Le offese e gli attacchi a Giorgia Meloni non sono una novità. Non lo è la macchina del fango. E la presidente di Fratelli d’Italia, che certo non è una novellina della politica, sa che i tiri mancini fanno parte del gioco. Il grado di bassezza raggiunto adesso dalla stampa spagnola e da certi suoi seguaci nel nostro Paese, però, probabilmente non ha precedenti paragonabili.
Ci riferiamo al pezzo uscito su Diario de Mallorca, che racconta la storia del padre della Meloni, Francesco, che nel 1995 fu fermato al porto di Maó, a Minorca, con 1.500 chili di hashish, su una barca a vela, la Cool star, battente bandiera francese. L’uomo fu poi condannato a nove anni.
Va ricordato che Meloni aveva abbandonato la famiglia quando Giorgia aveva solo un anno e, come lei stessa ha raccontato nella sua autobiografia, dall’età di 11 anni, la papabile premier aveva deciso di non incontrarlo mai più. “Se una bambina di 11 anni decide che il padre non lo vuole vedere più e poi lo fa davvero”, aveva raccontato a Francesca Fagnani l’esponente della destra, “evidentemente quest’uomo qualcosa ha fatto. Mio padre ha fatto di tutto per non farsi voler bene, stimare. Faccio fatica a dire che era una brava persona”.
Francesco Meloni, ormai deceduto, è stato praticamente un estraneo per Giorgia. In più, bisogna registrare la completa dissociazione della leader di Fdi dallo stile di vita del genitore, che peraltro era di simpatie comuniste – anche se, da quanto lei ha riferito in un’intervista a Peter Gomez, non è stato per reazione alle idee politiche del papà che la leader conservatrice si orientò a destra.
Quale sarebbe, insomma, la colpa della Meloni? Una sorta di ereditarietà genetica delle malefatte del padre biologico?

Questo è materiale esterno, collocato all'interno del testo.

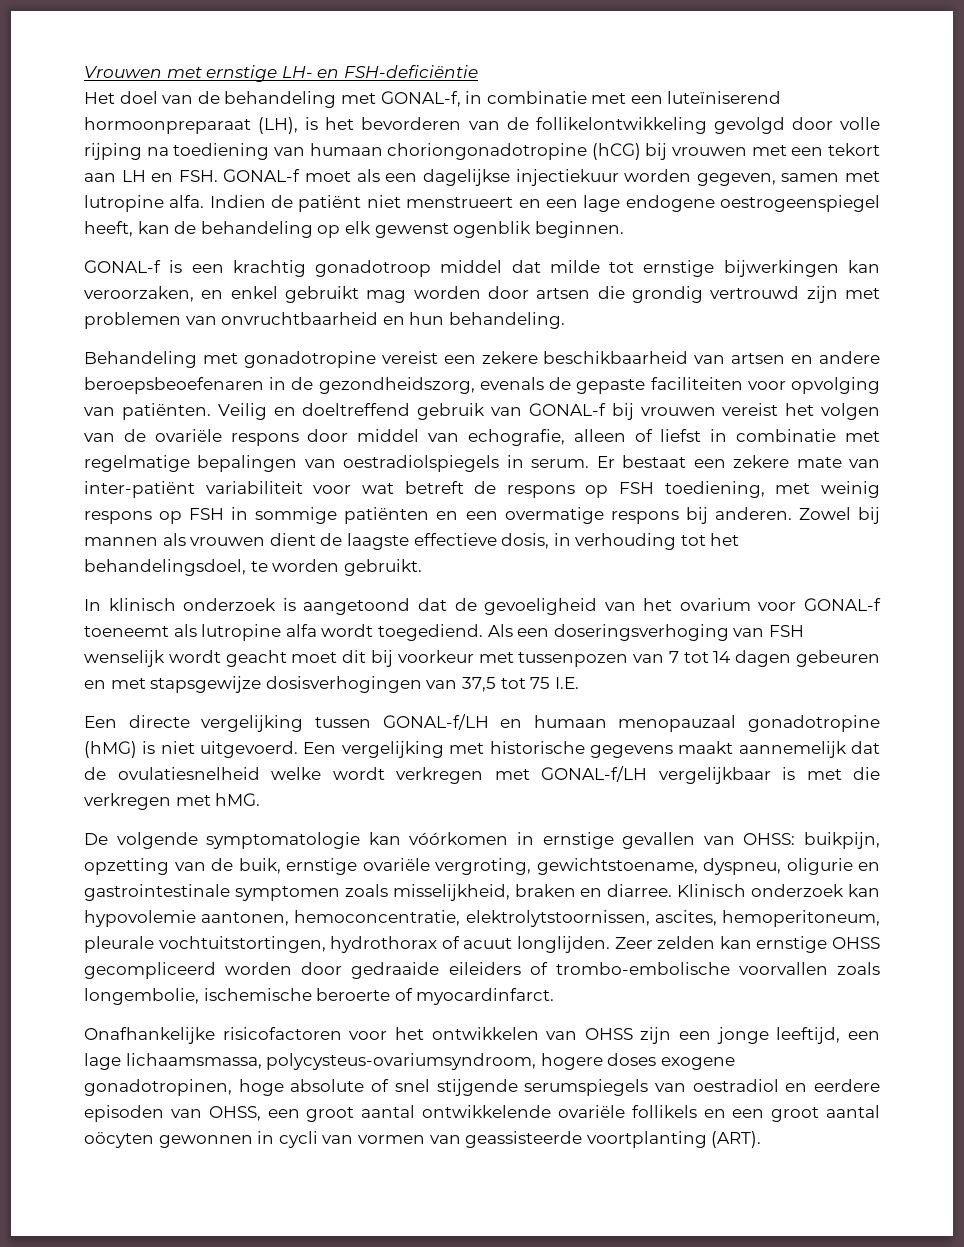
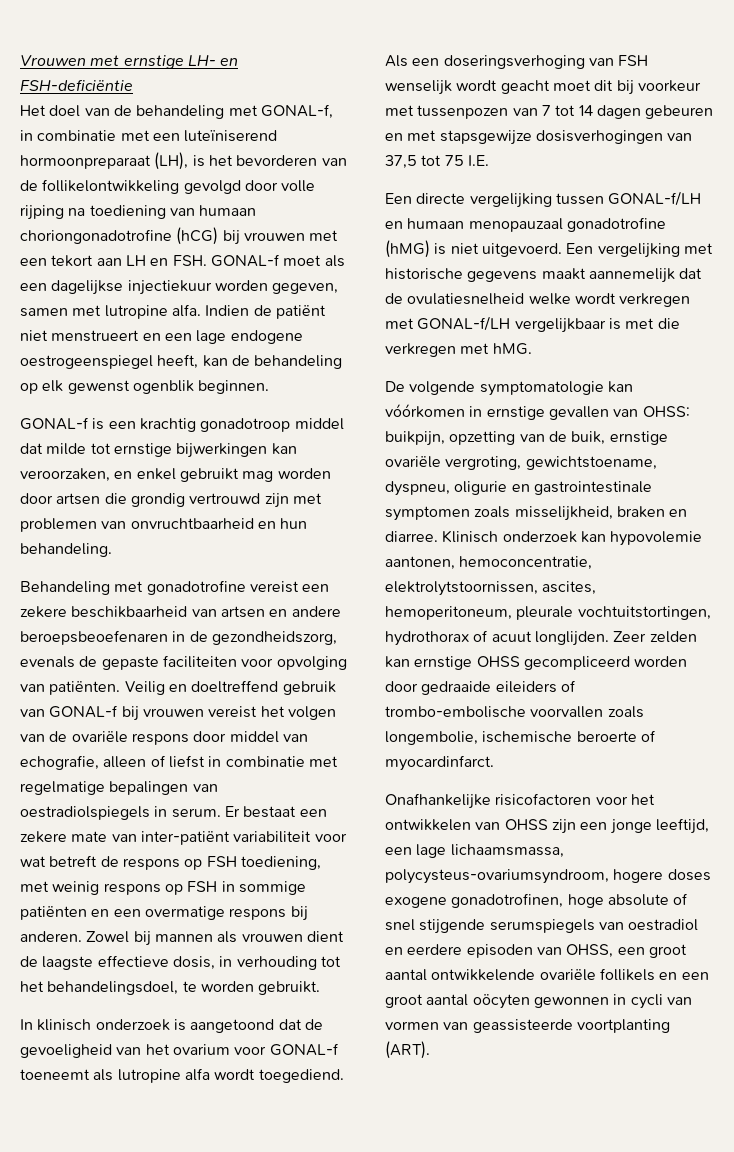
- Het doel van de behandeling met GONAL-f, in combinatie met een luteïniserend hormoonpreparaat (LH), is het bevorderen van de follikelontwikkeling gevolgd door volle rijping na toediening van humaan choriongonadotropine (hCG) bij vrouwen met een tekort aan LH en FSH. GONAL-f moet als een dagelijkse injectiekuur worden gegeven, samen met lutropine alfa.
+ Het doel van de behandeling met GONAL-f, in combinatie met een luteïniserend hormoonpreparaat (LH), is het bevorderen van de follikelontwikkeling gevolgd door volle rijping na toediening van humaan choriongonadotrofine (hCG) bij vrouwen met een tekort aan LH en FSH. GONAL-f moet als een dagelijkse injectiekuur worden gegeven, samen met lutropine alfa.
- Behandeling met gonadotropine vereist een zekere beschikbaarheid van artsen en andere beroepsbeoefenaren in de gezondheidszorg, evenals de gepaste faciliteiten voor opvolging van patiënten.
+ Behandeling met gonadotrofine vereist een zekere beschikbaarheid van artsen en andere beroepsbeoefenaren in de gezondheidszorg, evenals de gepaste faciliteiten voor opvolging van patiënten.
- Een directe vergelijking tussen GONAL-f/LH en humaan menopauzaal gonadotropine (hMG) is niet uitgevoerd.
+ Een directe vergelijking tussen GONAL-f/LH en humaan menopauzaal gonadotrofine (hMG) is niet uitgevoerd.
- Onafhankelijke risicofactoren voor het ontwikkelen van OHSS zijn een jonge leeftijd, een lage lichaamsmassa, polycysteus-ovariumsyndroom, hogere doses exogene gonadotropinen, hoge absolute of snel stijgende serumspiegels van oestradiol en eerdere episoden van OHSS, een groot aantal ontwikkelende ovariële follikels en een groot aantal oöcyten gewonnen in cycli van vormen van geassisteerde voortplanting (ART).
+ Onafhankelijke risicofactoren voor het ontwikkelen van OHSS zijn een jonge leeftijd, een lage lichaamsmassa, polycysteus-ovariumsyndroom, hogere doses exogene gonadotrofinen, hoge absolute of snel stijgende serumspiegels van oestradiol en eerdere episoden van OHSS, een groot aantal ontwikkelende ovariële follikels en een groot aantal oöcyten gewonnen in cycli van vormen van geassisteerde voortplanting (ART).

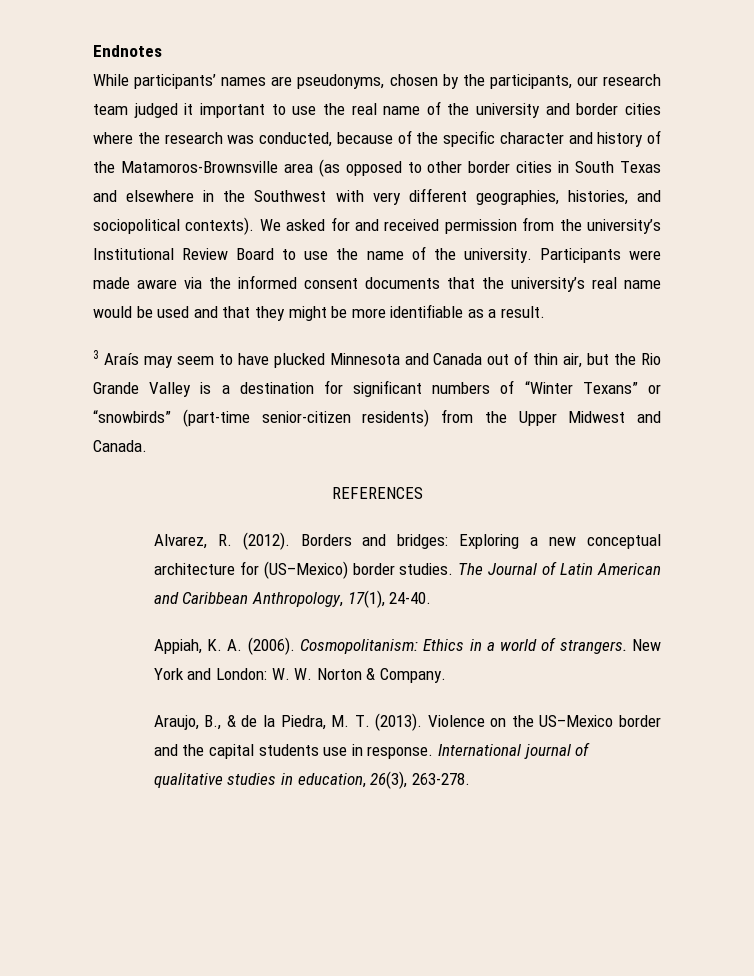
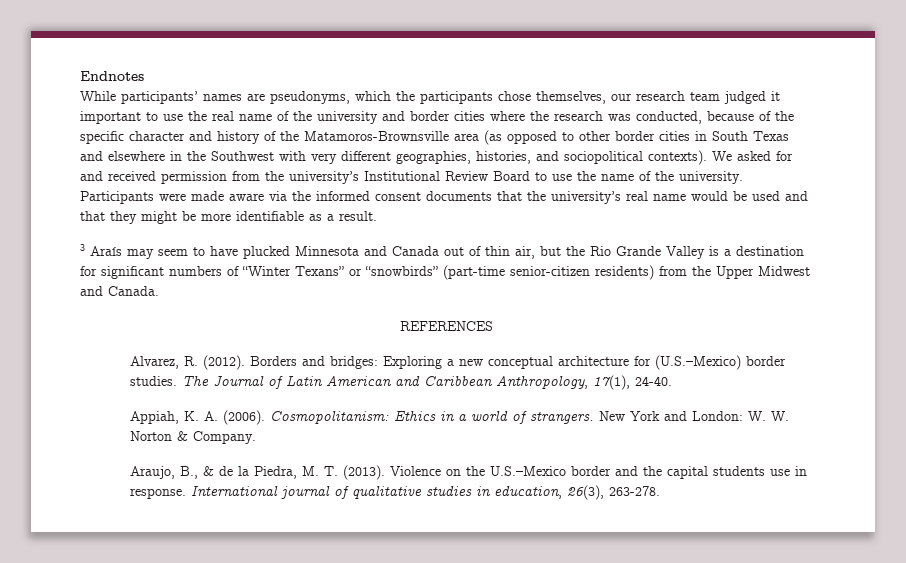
- While participants’ names are pseudonyms, chosen by the participants, our research team judged it important to use the real name of the university and border cities where the research was conducted, because of the specific character and history of the Matamoros-Brownsville area (as opposed to other border cities in South Texas and elsewhere in the Southwest with very different geographies, histories, and sociopolitical contexts).
+ While participants’ names are pseudonyms, which the participants chose themselves, our research team judged it important to use the real name of the university and border cities where the research was conducted, because of the specific character and history of the Matamoros-Brownsville area (as opposed to other border cities in South Texas and elsewhere in the Southwest with very different geographies, histories, and sociopolitical contexts).
- Borders and bridges: Exploring a new conceptual architecture for (US–Mexico) border studies.
+ Borders and bridges: Exploring a new conceptual architecture for (U.S.–Mexico) border studies.
- Violence on the US–Mexico border and the capital students use in response.
+ Violence on the U.S.–Mexico border and the capital students use in response.

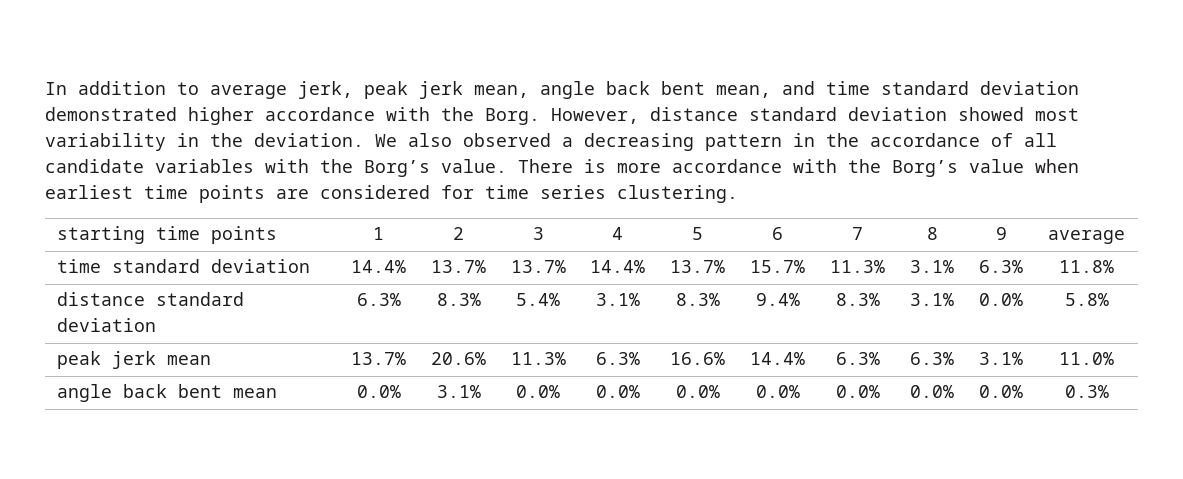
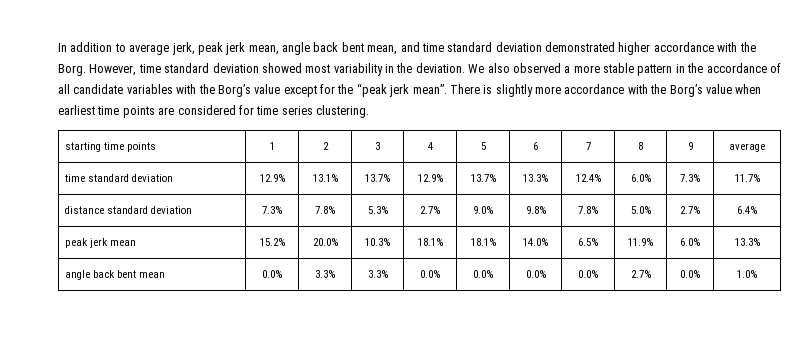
- However, distance standard deviation showed most variability in the deviation.
+ However, time standard deviation showed most variability in the deviation.
- We also observed a decreasing pattern in the accordance of all candidate variables with the Borg’s value.
+ We also observed a more stable pattern in the accordance of all candidate variables with the Borg’s value except for the “peak jerk mean”.
- There is more accordance with the Borg’s value when earliest time points are considered for time series clustering.
+ There is slightly more accordance with the Borg’s value when earliest time points are considered for time series clustering.
- time standard deviation | 14.4% | 13.7% | 13.7% | 14.4% | 13.7% | 15.7% | 11.3% | 3.1% | 6.3% | 11.8%
- distance standard deviation | 6.3% | 8.3% | 5.4% | 3.1% | 8.3% | 9.4% | 8.3% | 3.1% | 0.0% | 5.8%
- peak jerk mean | 13.7% | 20.6% | 11.3% | 6.3% | 16.6% | 14.4% | 6.3% | 6.3% | 3.1% | 11.0%
+ time standard deviation | 12.9% | 13.1% | 13.7% | 12.9% | 13.7% | 13.3% | 12.4% | 6.0% | 7.3% | 11.7%
+ distance standard deviation | 7.3% | 7.8% | 5.3% | 2.7% | 9.0% | 9.8% | 7.8% | 5.0% | 2.7% | 6.4%
+ peak jerk mean | 15.2% | 20.0% | 10.3% | 18.1% | 18.1% | 14.0% | 6.5% | 11.9% | 6.0% | 13.3%
- angle back bent mean | 0.0% | 3.1% | 0.0% | 0.0% | 0.0% | 0.0% | 0.0% | 0.0% | 0.0% | 0.3%
+ angle back bent mean | 0.0% | 3.3% | 3.3% | 0.0% | 0.0% | 0.0% | 0.0% | 2.7% | 0.0% | 1.0%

Un tentativo gretto di collegare questa vicenda dolorosa alla carriera politica della futura premier lo ha fatto la giornalista israeliana Rula Jebreal. Sui social, ha accusato la Meloni di aver diffuso il video di uno stupro commesso da un migrante – si riferiva al ghanese di Piacenza – “insinuando che i richiedenti asilo sono criminali che vogliono rimpiazzare i cristiani bianchi”. Un’interpretazione piuttosto tirata, che però è quasi tollerabile, a paragone con il prosieguo del ragionamento: “Ironicamente, il padre della Meloni è un noto trafficante di droga/criminale condannato in via definitiva, che ha scontato la pena in un carcere spagnolo”.
In un successivo tweet, la Jebreal ha provato a chiarire questa posizione indifendibile: “La Meloni non è colpevole dei crimini commessi da suo padre, ma spesso sfrutta i reati commessi da alcuni stranieri, per criminalizzare tutti gli immigrati”. Un tentativo squallido di strumentalizzare una vicenda dolorosa, che non dovrebbe tangere in alcun modo la reputazione della Meloni.
Ieri sera, sulla vicenda è intervenuta proprio la leader di destra, biasimando “il tatto della stampa italiana che racconta i guai di mio padre”, omettendo che egli “andò via quando avevo poco più di un anno” e che “ho scelto di non vederlo più all’età di 11 anni. Tutti sanno che non ho mai più avuto contatti con lui fino alla sua morte. Ma poco importa, se i ‘buonisti’ possono passare come un rullo compressore sulla vita del ‘mostro’”.
Tra le righe, s’intende anche che la Meloni ha intenzione di querelare Rula Jebreal, poiché le ha attribuito la dichiarazione sui richiedenti asilo criminali che vogliono sostituire i bianchi cristiani.
Stendiamo un velo pietoso sulla volgarità e la malafede di chi, in assenza di argomenti politici, sfrutta gli stratagemmi più meschini. Esaurita la tiritera sul fascismo, siamo arrivati ai crimini di un padre pressoché inesistente nella vita della Meloni. Ma cosa sarebbe successo a parti invertite? Quanti sepolcri imbiancati si sarebbero stracciati le vesti, se al posto di Giorgia, ci fosse stata una qualsiasi donna di sinistra?